Manifeste pour l’ail de nos terroirs

On le consomme depuis la nuit des temps. Il suscite des réactions d’enthousiasme vigoureux ou de rejet pincé, mais ne laisse pas indifférent. Étroitement associé à la gastronomie française, ses petites têtes blanches, roses ou violettes sont ancrées dans les assiettes. Pelé, haché, en purée, en gousse, en chemise… , il relève un plat, rehausse une saveur, magnifie une viande, une sauce, une salade comme peu de condiments. L’ail bien sûr ! Et pourtant, cet ail connu de tous est en réalité… méconnu ! On parle de l’ail en général alors qu’il faudrait parler de l’ail blanc de Lomagne ou de l’ail blanc de la Drôme, de l’ail rose de Lautrec, de l’ail rose d’Auvergne ou de l’ail violet de Cadours, etc..
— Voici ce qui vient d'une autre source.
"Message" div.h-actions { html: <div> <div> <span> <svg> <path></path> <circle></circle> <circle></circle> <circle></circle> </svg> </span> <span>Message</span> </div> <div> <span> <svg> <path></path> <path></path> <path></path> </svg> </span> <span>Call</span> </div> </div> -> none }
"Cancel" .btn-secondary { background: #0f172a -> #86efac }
Manifeste pour l’ail de nos terroirs, les variétés sélectionnées, le savoir-faire des producteurs, les signes de qualité qui font de l’ail français un ail hors du commun.Leçon aillée pour colorer ses plats :
- Ail blanc : représente 82% de la production française. Il se caractérise par la grosseur de ses bulbes et de ses caïeux. On le trouve sur les étals de juillet à janvier.
- Ail rose représente 11% de la production française. Réputé pour sa conservation, il peut se consommer de juillet à mars
- Ail violet, le plus discret, représente 7% de la culture d’ail en France. Son épiderme est strié de violet et on le déguste de juillet à décembre.